### [RECORDED DATA]

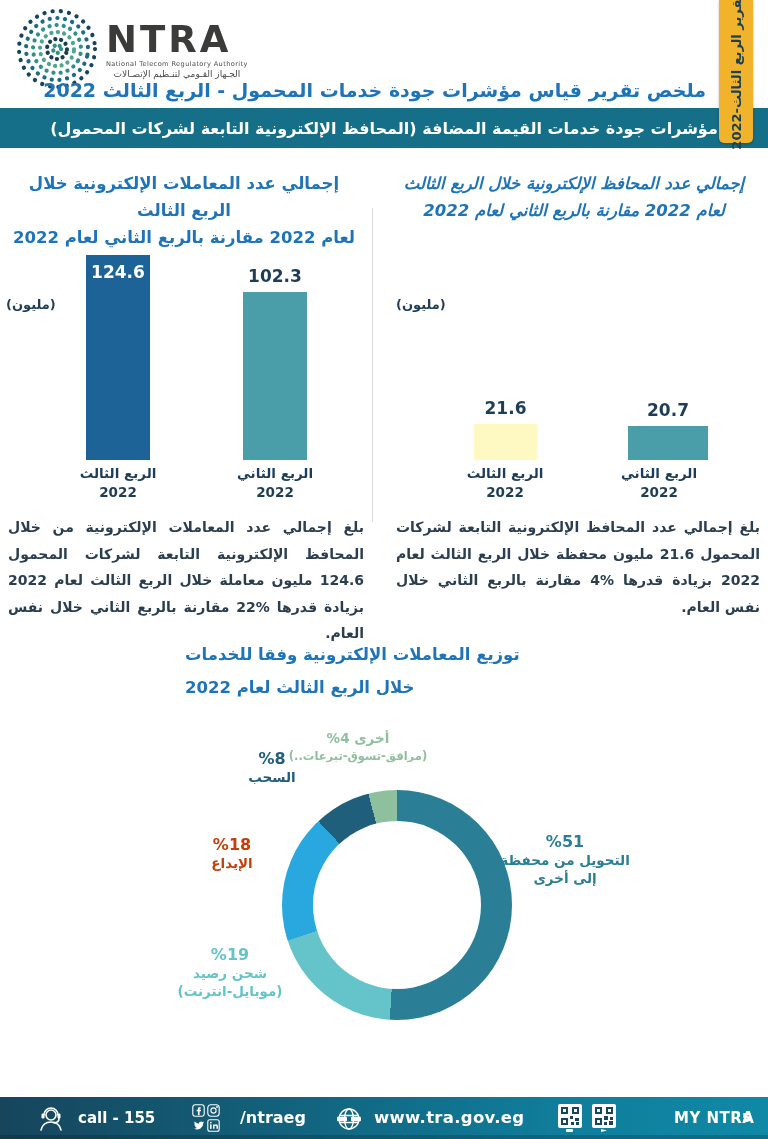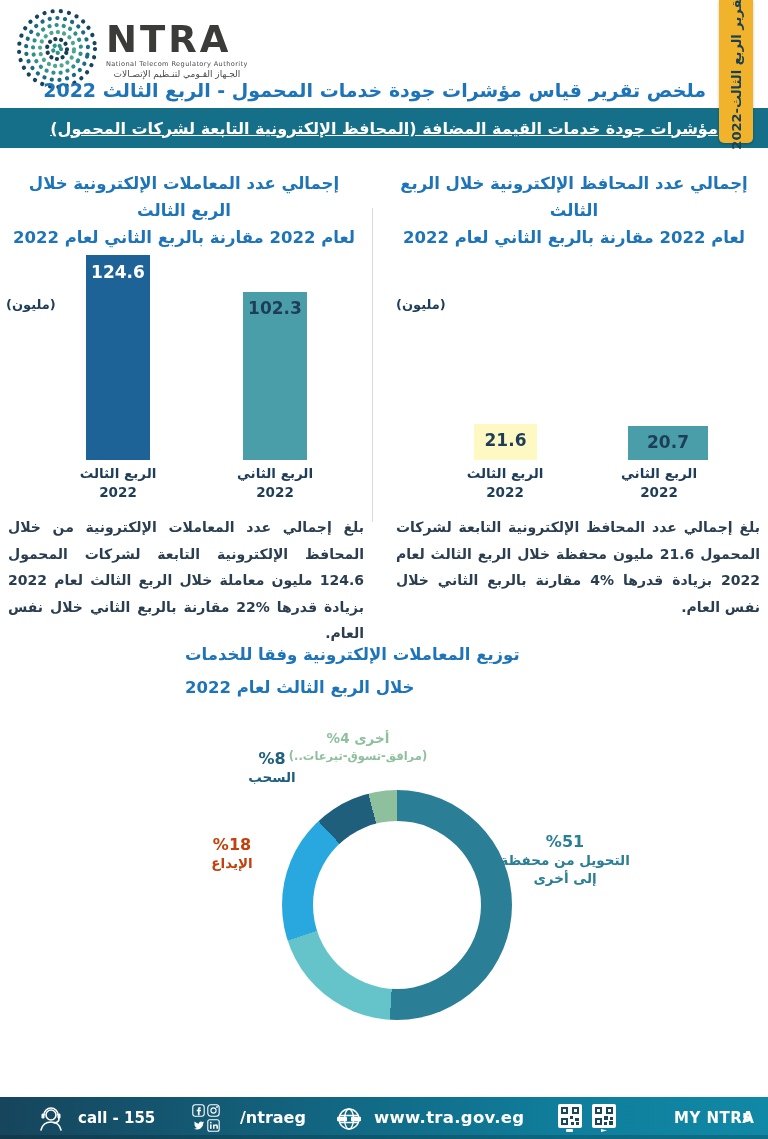"مؤشرات جودة خدمات القيمة المضافة" .banner { text-decoration: underline -> none }
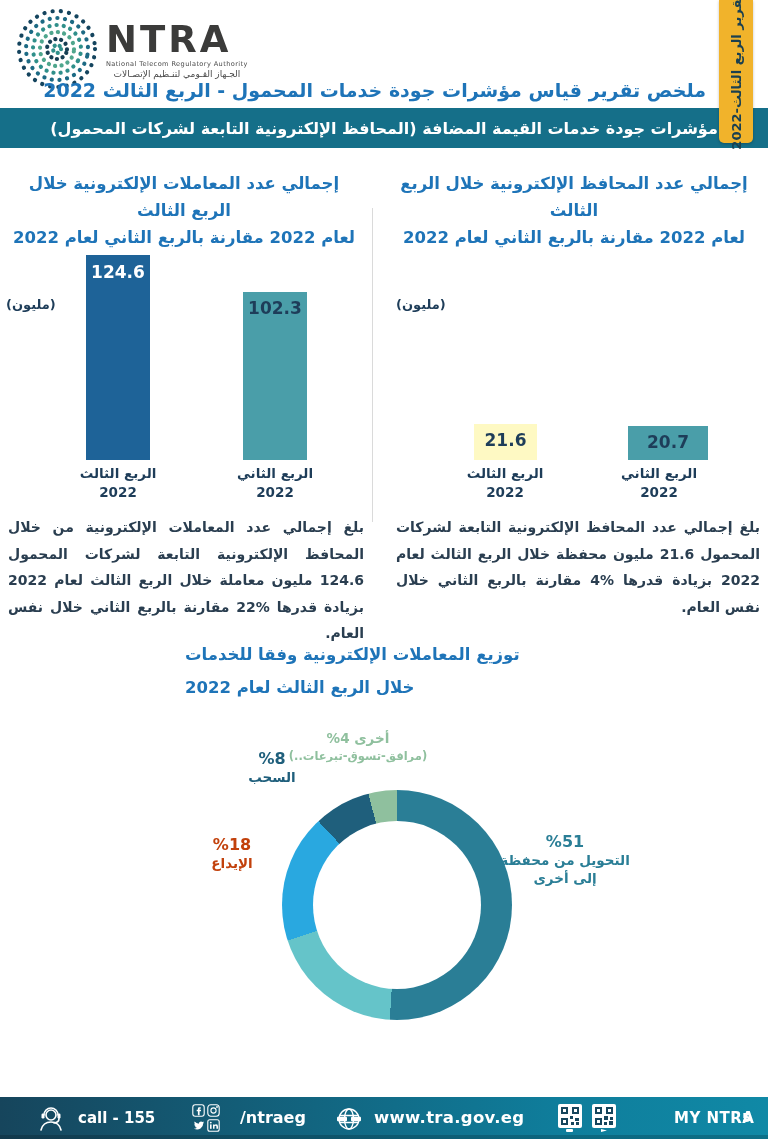"إجمالي عدد المحافظ الإلكترونية خلال" div.chart-title { font-style: none -> italic }
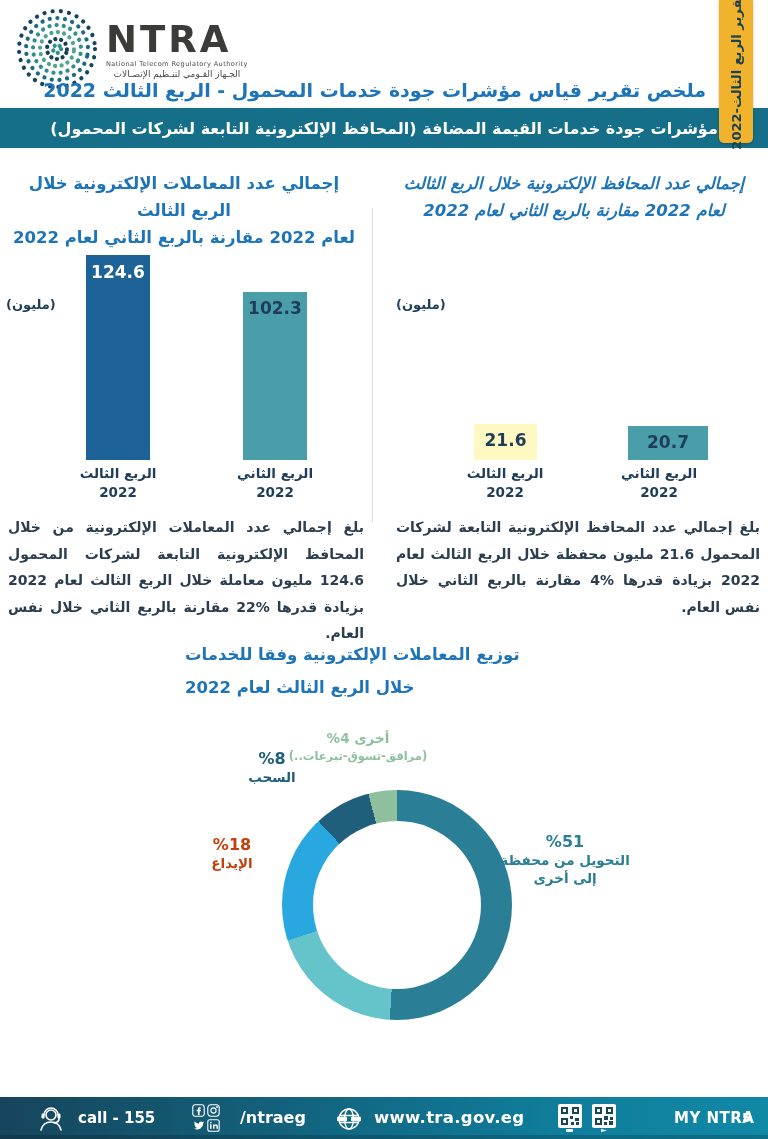"102.3" .val-out { margin-top: 32px -> none }
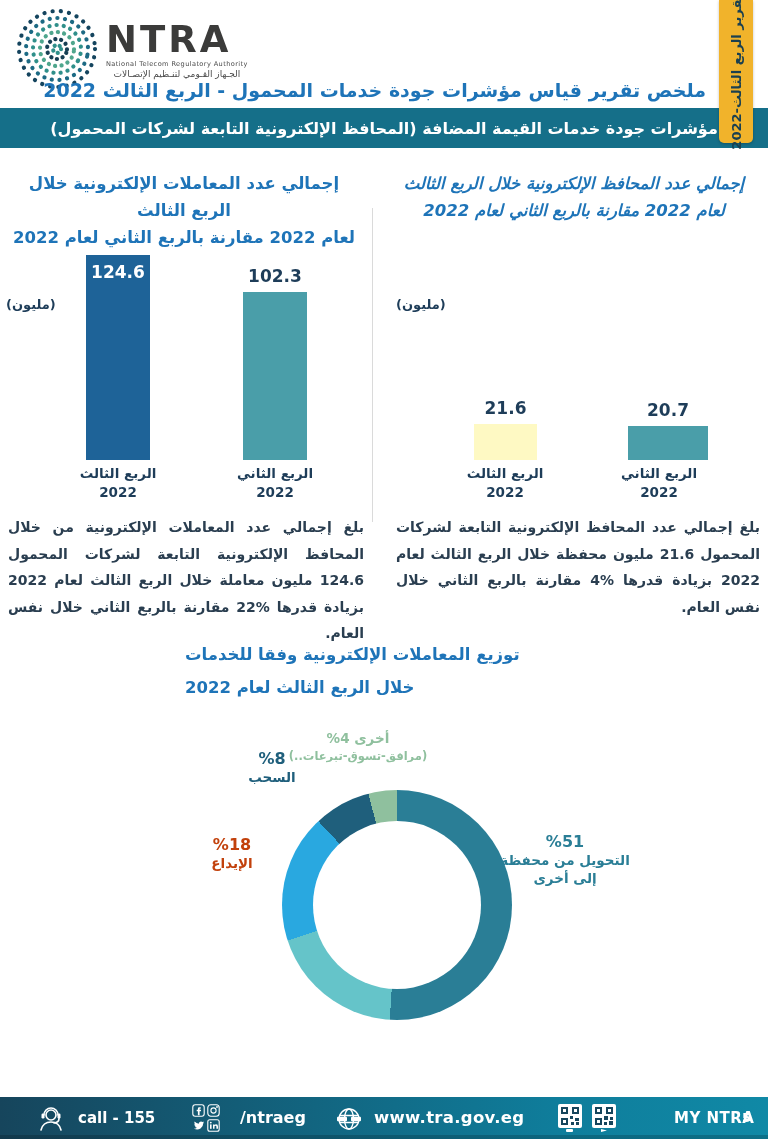"%19" div.seg-label { html: none -> <div> <span>%19</span> <div>شحن رصيد</div> <div>(موبايل-انترنت)</div> </div> }
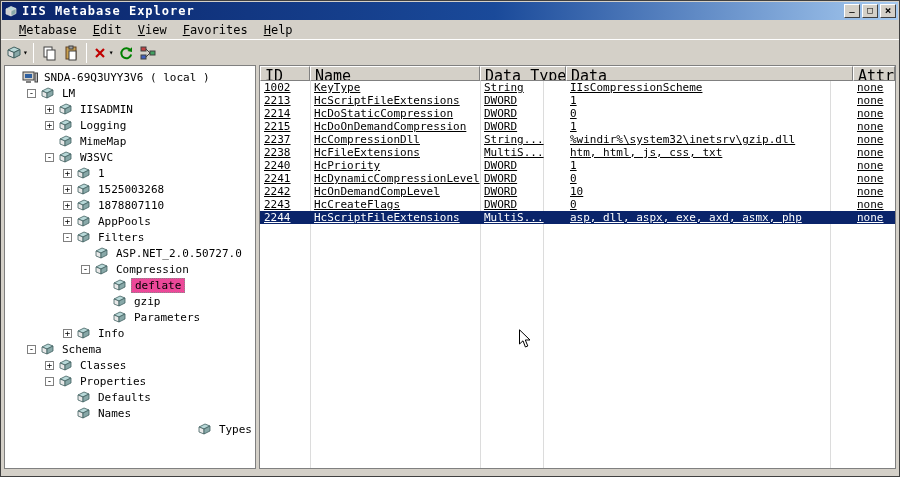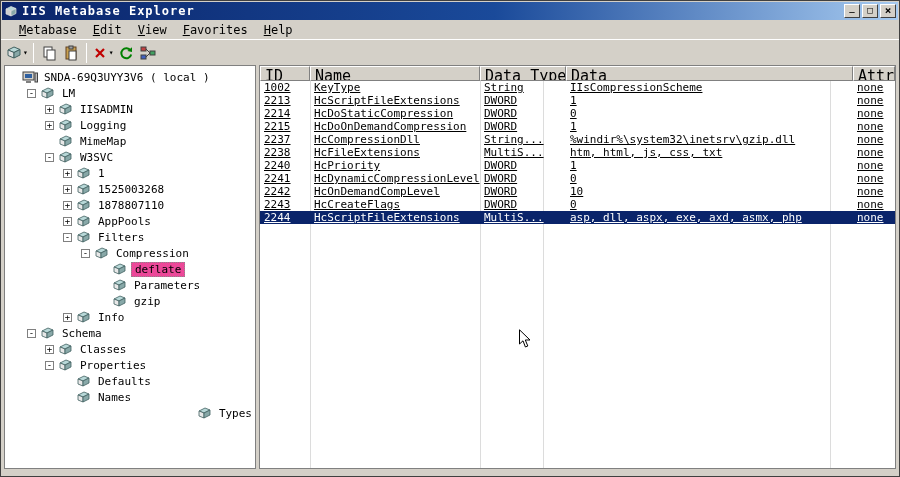"ASP.NET_2.0.50727.0" div.tree-row { html: none -> <div> <span></span> <span> <svg> <path></path> <path></path> <path></path> </svg> </span> <span>ASP.NET_2.0.50727.0</span> </div> }
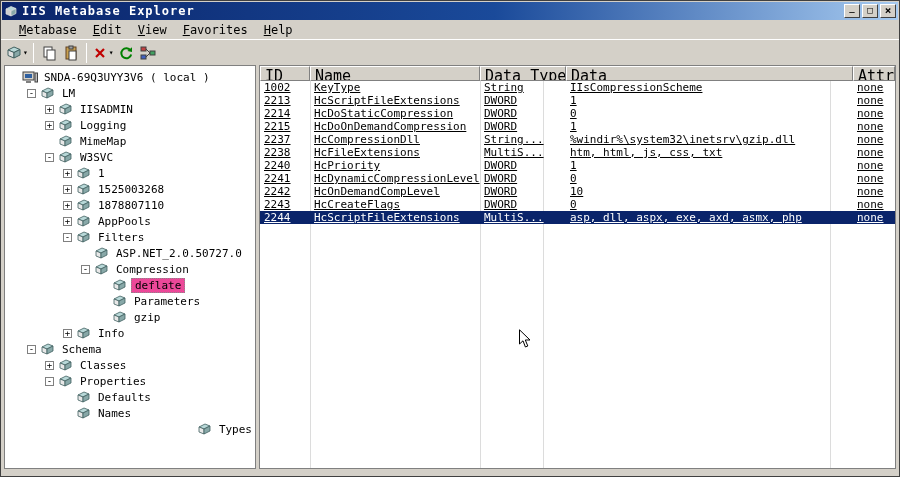"Parameters" div.tree-row { order: before "gzip" -> after "gzip" }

### [EXERCISE GOAL]
Would you restate word for word only the lines from the one containing "عدد المحافظ الإلكترونية" to the final line of the material, both ends included, without any pictures?

### [WRITTEN RESPONSE]
"إجمالي عدد المحافظ الإلكترونية خلال" div.chart-title { font-style: none -> italic }
"102.3" .val-out { margin-top: 32px -> none }
"%19" div.seg-label { html: none -> <div> <span>%19</span> <div>شحن رصيد</div> <div>(موبايل-انترنت)</div> </div> }
"ASP.NET_2.0.50727.0" div.tree-row { html: none -> <div> <span></span> <span> <svg> <path></path> <path></path> <path></path> </svg> </span> <span>ASP.NET_2.0.50727.0</span> </div> }
"Parameters" div.tree-row { order: before "gzip" -> after "gzip" }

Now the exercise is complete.